BEGIN THE RECORDS
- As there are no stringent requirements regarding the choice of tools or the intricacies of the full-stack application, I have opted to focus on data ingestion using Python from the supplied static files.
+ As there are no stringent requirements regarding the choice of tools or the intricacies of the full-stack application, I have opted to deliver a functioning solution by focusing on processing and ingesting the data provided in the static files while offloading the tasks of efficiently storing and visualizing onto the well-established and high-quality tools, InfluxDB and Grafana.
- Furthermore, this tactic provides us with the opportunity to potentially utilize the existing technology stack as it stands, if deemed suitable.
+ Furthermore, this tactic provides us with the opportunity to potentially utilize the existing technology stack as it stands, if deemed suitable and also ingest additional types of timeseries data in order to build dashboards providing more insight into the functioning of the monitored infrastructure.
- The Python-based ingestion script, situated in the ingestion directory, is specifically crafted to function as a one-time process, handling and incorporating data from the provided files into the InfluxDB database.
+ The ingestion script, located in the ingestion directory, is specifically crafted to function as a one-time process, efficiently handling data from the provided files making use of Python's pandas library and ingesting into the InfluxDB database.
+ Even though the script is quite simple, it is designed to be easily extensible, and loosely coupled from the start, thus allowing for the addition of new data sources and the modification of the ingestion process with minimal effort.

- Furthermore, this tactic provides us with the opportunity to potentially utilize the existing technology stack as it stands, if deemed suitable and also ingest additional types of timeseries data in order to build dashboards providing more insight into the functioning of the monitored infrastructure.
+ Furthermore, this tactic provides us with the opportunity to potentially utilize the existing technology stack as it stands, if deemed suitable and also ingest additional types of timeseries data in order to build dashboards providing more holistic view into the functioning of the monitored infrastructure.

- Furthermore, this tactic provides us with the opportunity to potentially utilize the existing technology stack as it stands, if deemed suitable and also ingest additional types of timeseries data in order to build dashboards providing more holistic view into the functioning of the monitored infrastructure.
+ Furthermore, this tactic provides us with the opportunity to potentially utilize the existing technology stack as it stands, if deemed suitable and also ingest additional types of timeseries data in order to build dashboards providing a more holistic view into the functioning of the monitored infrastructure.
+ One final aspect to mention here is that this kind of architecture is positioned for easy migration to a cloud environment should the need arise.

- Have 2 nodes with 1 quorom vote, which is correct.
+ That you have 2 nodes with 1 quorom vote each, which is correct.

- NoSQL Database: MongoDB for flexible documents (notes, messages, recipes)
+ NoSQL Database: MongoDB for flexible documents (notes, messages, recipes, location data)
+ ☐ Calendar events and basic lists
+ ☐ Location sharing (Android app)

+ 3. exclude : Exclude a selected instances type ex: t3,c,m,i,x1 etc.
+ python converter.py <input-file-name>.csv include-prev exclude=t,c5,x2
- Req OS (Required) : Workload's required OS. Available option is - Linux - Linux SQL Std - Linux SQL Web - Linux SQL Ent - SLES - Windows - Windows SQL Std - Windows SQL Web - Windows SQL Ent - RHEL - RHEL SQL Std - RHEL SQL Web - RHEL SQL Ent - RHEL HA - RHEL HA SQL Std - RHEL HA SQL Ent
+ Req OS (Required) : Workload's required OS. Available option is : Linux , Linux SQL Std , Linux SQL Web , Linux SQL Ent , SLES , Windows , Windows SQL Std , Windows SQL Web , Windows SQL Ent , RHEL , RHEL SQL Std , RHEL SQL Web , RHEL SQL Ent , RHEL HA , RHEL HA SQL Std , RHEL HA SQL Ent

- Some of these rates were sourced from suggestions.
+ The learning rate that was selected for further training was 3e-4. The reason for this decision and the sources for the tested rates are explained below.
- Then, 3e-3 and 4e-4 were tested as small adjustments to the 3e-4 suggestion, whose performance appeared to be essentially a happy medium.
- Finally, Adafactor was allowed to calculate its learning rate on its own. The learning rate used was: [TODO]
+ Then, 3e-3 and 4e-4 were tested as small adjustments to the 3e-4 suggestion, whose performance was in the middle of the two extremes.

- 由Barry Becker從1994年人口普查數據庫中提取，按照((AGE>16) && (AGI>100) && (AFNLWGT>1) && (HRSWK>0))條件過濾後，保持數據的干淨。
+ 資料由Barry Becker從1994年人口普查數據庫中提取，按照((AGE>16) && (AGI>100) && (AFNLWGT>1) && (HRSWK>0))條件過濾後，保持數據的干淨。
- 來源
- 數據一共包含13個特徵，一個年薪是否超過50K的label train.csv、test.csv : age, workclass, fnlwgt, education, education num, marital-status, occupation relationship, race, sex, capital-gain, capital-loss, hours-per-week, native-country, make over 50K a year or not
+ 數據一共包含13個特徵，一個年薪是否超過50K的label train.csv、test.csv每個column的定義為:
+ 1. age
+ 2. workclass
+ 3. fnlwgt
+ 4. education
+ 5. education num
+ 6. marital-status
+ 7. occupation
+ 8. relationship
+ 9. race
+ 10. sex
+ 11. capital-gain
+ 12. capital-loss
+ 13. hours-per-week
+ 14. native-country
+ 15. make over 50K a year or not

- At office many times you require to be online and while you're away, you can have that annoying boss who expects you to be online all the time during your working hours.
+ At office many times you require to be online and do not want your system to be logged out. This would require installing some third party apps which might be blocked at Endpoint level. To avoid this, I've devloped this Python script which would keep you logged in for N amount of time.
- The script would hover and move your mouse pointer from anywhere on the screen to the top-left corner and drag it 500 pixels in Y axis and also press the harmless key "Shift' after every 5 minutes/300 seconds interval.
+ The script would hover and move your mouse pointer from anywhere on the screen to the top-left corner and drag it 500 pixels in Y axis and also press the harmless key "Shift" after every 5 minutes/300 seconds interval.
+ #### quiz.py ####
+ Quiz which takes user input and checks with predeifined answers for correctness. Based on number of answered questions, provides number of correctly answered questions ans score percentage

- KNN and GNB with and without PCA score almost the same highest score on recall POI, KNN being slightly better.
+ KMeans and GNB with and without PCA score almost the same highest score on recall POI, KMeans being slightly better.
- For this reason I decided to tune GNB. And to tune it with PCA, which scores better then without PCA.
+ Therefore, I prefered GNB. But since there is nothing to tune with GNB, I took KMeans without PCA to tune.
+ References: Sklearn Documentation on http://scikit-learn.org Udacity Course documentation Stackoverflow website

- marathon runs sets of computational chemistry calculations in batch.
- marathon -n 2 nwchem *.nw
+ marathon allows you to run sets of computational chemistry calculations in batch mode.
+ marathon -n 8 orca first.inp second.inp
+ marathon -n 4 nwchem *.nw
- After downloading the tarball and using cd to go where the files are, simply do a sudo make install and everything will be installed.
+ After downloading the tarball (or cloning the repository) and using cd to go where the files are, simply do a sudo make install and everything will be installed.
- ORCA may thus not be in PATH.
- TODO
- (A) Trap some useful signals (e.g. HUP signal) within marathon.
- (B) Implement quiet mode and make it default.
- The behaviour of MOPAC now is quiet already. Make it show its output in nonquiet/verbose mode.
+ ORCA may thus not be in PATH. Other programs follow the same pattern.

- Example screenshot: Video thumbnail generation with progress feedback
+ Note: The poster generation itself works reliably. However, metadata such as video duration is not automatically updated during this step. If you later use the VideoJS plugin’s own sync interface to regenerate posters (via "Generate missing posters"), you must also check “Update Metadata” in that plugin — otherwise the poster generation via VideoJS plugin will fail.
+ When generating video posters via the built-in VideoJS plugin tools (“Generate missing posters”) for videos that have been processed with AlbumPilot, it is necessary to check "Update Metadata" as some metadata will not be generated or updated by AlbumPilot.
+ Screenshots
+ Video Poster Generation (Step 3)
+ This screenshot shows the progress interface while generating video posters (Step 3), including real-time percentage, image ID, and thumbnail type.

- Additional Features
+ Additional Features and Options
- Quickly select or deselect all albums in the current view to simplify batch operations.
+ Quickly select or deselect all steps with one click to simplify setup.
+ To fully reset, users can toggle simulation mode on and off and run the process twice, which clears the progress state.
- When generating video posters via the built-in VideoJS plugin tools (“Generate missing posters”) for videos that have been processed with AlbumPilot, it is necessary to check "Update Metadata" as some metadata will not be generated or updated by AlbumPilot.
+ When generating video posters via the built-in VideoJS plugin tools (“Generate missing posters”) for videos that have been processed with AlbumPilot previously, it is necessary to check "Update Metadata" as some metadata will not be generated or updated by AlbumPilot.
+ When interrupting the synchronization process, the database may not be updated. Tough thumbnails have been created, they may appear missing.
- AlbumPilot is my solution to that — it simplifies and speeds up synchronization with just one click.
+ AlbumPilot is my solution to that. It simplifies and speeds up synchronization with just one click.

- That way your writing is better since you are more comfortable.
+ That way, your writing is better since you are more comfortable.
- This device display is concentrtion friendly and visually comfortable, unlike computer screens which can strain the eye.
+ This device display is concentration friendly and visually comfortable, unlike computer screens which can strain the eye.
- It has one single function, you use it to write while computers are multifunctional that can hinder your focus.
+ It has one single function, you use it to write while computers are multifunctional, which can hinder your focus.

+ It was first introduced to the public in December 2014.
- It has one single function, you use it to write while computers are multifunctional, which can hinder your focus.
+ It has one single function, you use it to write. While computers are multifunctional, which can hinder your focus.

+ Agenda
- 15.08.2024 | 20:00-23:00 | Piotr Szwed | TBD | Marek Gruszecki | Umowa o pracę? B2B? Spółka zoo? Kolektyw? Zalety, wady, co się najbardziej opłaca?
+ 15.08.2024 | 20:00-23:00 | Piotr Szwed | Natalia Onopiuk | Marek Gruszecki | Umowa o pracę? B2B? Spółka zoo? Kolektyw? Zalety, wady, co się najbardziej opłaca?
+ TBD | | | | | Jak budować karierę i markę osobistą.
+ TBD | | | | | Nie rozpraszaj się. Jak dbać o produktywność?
END THE RECORDS
→ **EXERCISE**
Lines from the one containing "that can hinder your focus." through the last line of the records, both included, are the only ones to print, each exactly as it is.

→ **TASK ANSWER**
- It has one single function, you use it to write while computers are multifunctional that can hinder your focus.
+ It has one single function, you use it to write while computers are multifunctional, which can hinder your focus.

+ It was first introduced to the public in December 2014.
- It has one single function, you use it to write while computers are multifunctional, which can hinder your focus.
+ It has one single function, you use it to write. While computers are multifunctional, which can hinder your focus.

+ Agenda
- 15.08.2024 | 20:00-23:00 | Piotr Szwed | TBD | Marek Gruszecki | Umowa o pracę? B2B? Spółka zoo? Kolektyw? Zalety, wady, co się najbardziej opłaca?
+ 15.08.2024 | 20:00-23:00 | Piotr Szwed | Natalia Onopiuk | Marek Gruszecki | Umowa o pracę? B2B? Spółka zoo? Kolektyw? Zalety, wady, co się najbardziej opłaca?
+ TBD | | | | | Jak budować karierę i markę osobistą.
+ TBD | | | | | Nie rozpraszaj się. Jak dbać o produktywność?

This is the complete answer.